INPUT -
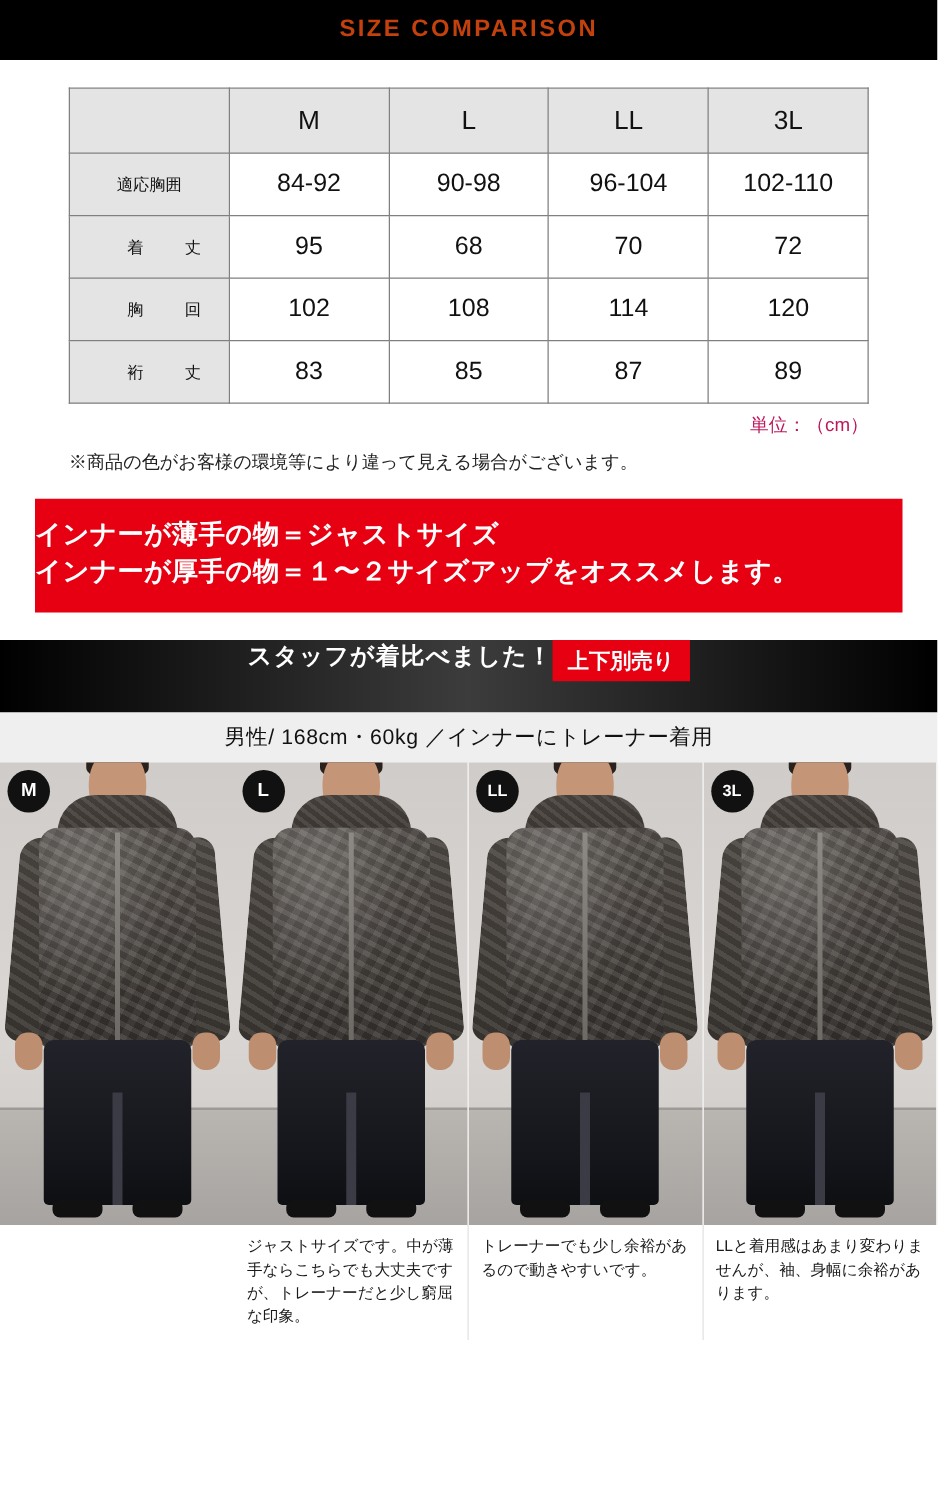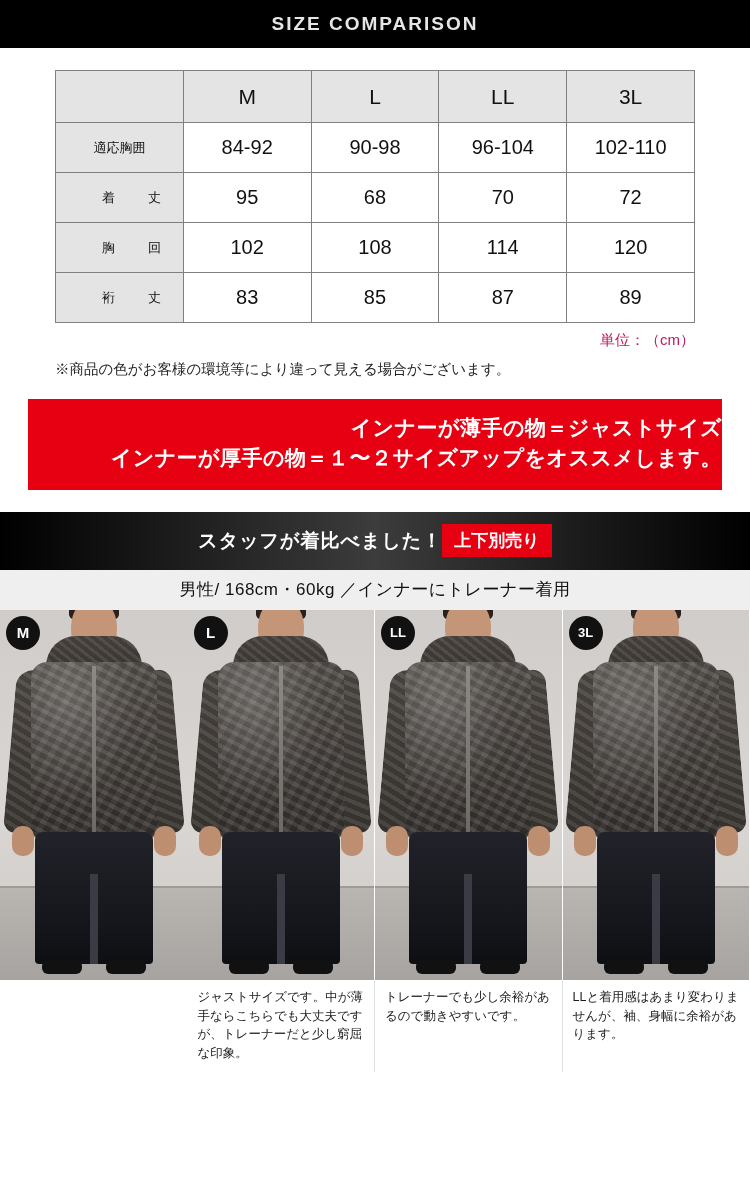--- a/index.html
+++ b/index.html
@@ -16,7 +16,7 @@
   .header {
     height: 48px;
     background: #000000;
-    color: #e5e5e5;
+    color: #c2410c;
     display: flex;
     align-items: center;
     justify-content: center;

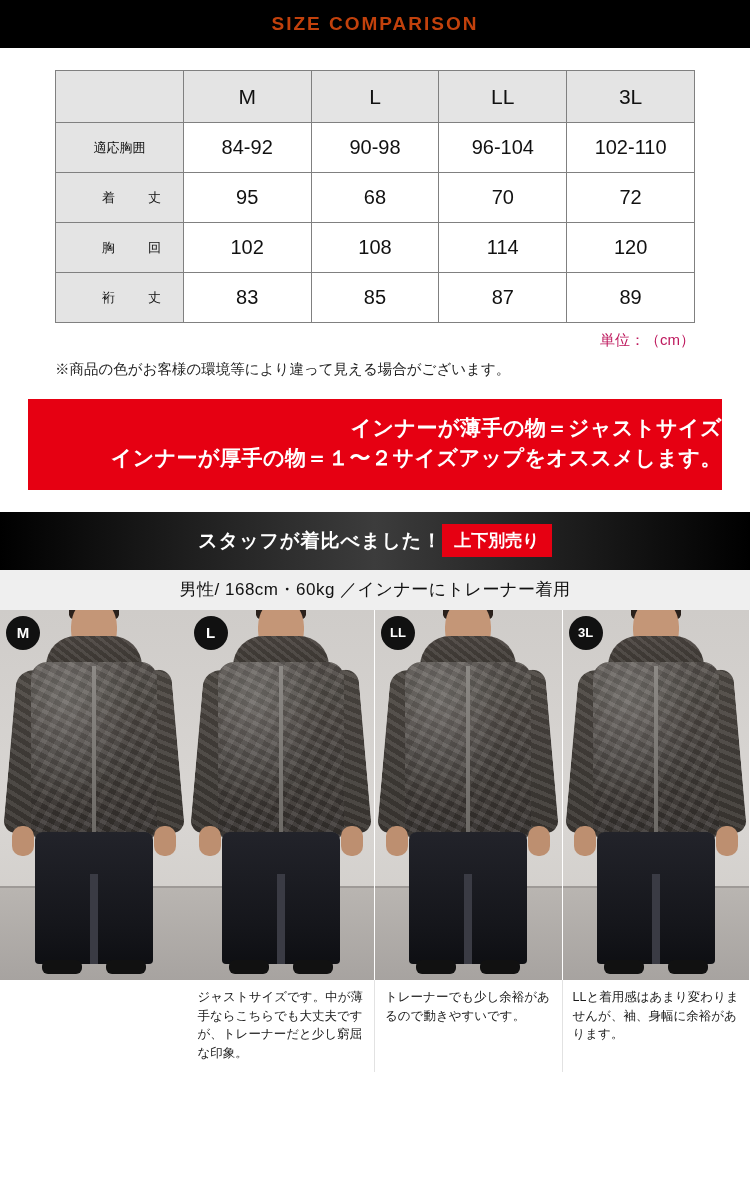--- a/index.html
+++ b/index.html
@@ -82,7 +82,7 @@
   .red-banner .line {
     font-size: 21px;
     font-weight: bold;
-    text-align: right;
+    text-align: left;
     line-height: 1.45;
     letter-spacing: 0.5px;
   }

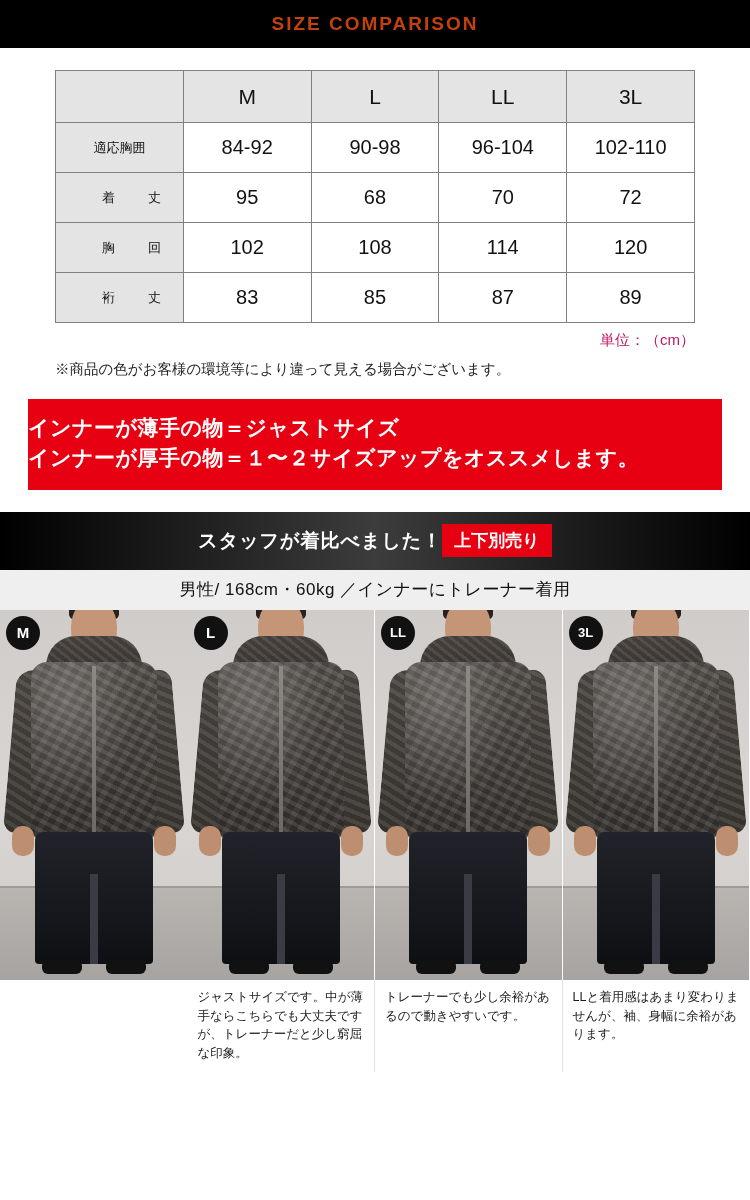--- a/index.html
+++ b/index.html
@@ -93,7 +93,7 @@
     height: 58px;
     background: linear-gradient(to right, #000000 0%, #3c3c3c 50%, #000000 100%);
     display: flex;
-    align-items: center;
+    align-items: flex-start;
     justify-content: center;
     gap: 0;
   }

EXERCISE DIRECTIONS -
Output the material above exactly as written and drop any images it holds.

ANSWER TO THE PROBLEM -
--- a/index.html
+++ b/index.html
@@ -16,7 +16,7 @@
   .header {
     height: 48px;
     background: #000000;
-    color: #e5e5e5;
+    color: #c2410c;
     display: flex;
     align-items: center;
     justify-content: center;

--- a/index.html
+++ b/index.html
@@ -82,7 +82,7 @@
   .red-banner .line {
     font-size: 21px;
     font-weight: bold;
-    text-align: right;
+    text-align: left;
     line-height: 1.45;
     letter-spacing: 0.5px;
   }

--- a/index.html
+++ b/index.html
@@ -93,7 +93,7 @@
     height: 58px;
     background: linear-gradient(to right, #000000 0%, #3c3c3c 50%, #000000 100%);
     display: flex;
-    align-items: center;
+    align-items: flex-start;
     justify-content: center;
     gap: 0;
   }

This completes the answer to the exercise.